::: Recorded information :::

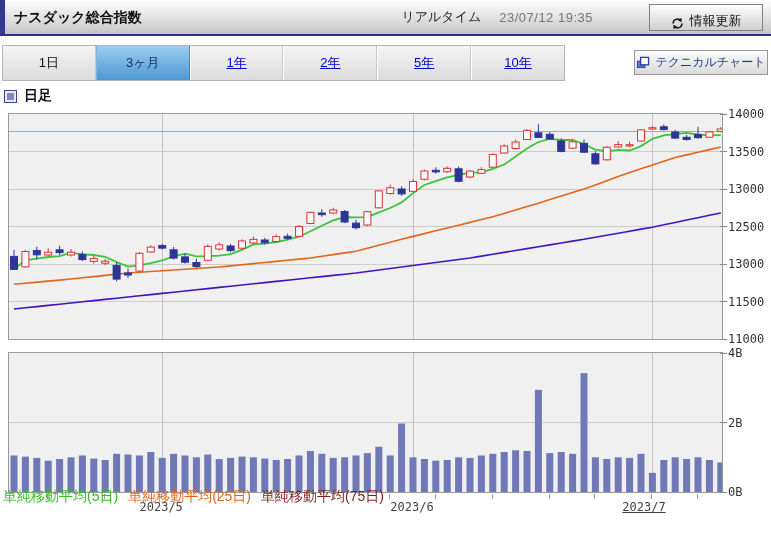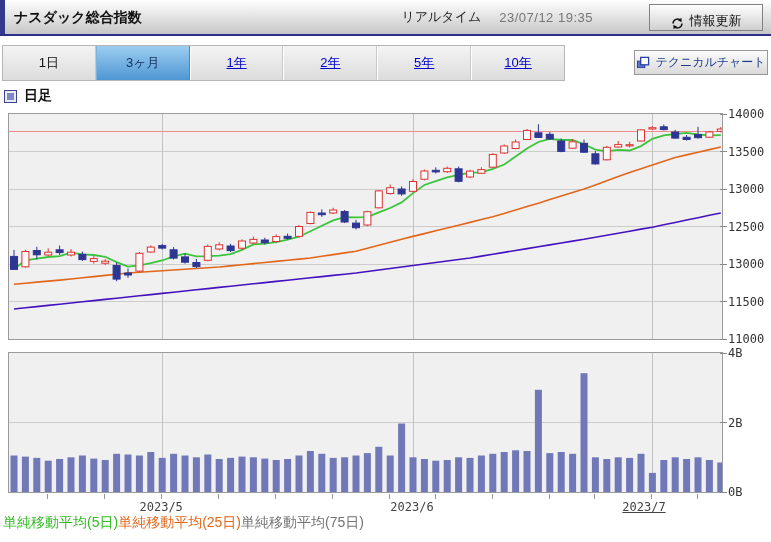--- a/index.html
+++ b/index.html
@@ -59,7 +59,7 @@
             font-family:"DejaVu Sans Mono", monospace; color:#444; }
 
   
-  .legend { position:absolute; left:3px; top:514px; display:flex; }
+  .legend { position:absolute; left:3px; top:488px; display:flex; gap:10px; }
   .legend-item { font-size:14px; }
 </style>
 </head>

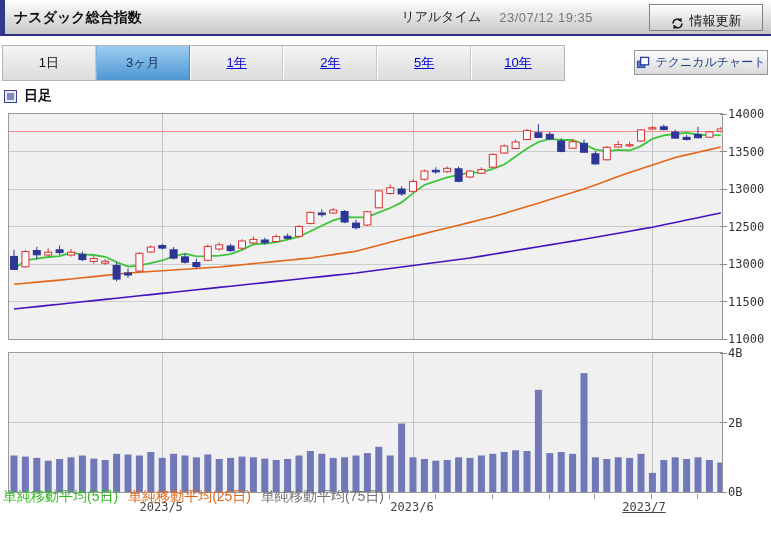--- a/index.html
+++ b/index.html
@@ -362,7 +362,7 @@
   <div class="legend">
     <span class="legend-item" style="color: rgb(51, 187, 34);">単純移動平均(5日)</span>
     <span class="legend-item" style="color: rgb(226, 102, 26);">単純移動平均(25日)</span>
-    <span class="legend-item" style="color: #737373;">単純移動平均(75日)</span>
+    <span class="legend-item" style="color: #7f1d1d;">単純移動平均(75日)</span>
   </div>
 
 </div>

:::

Looking at the data above, show all lines where the word "font" occurs.

* Expected answer:
             font-family:"DejaVu Sans Mono", monospace; color:#444; }
   .legend-item { font-size:14px; }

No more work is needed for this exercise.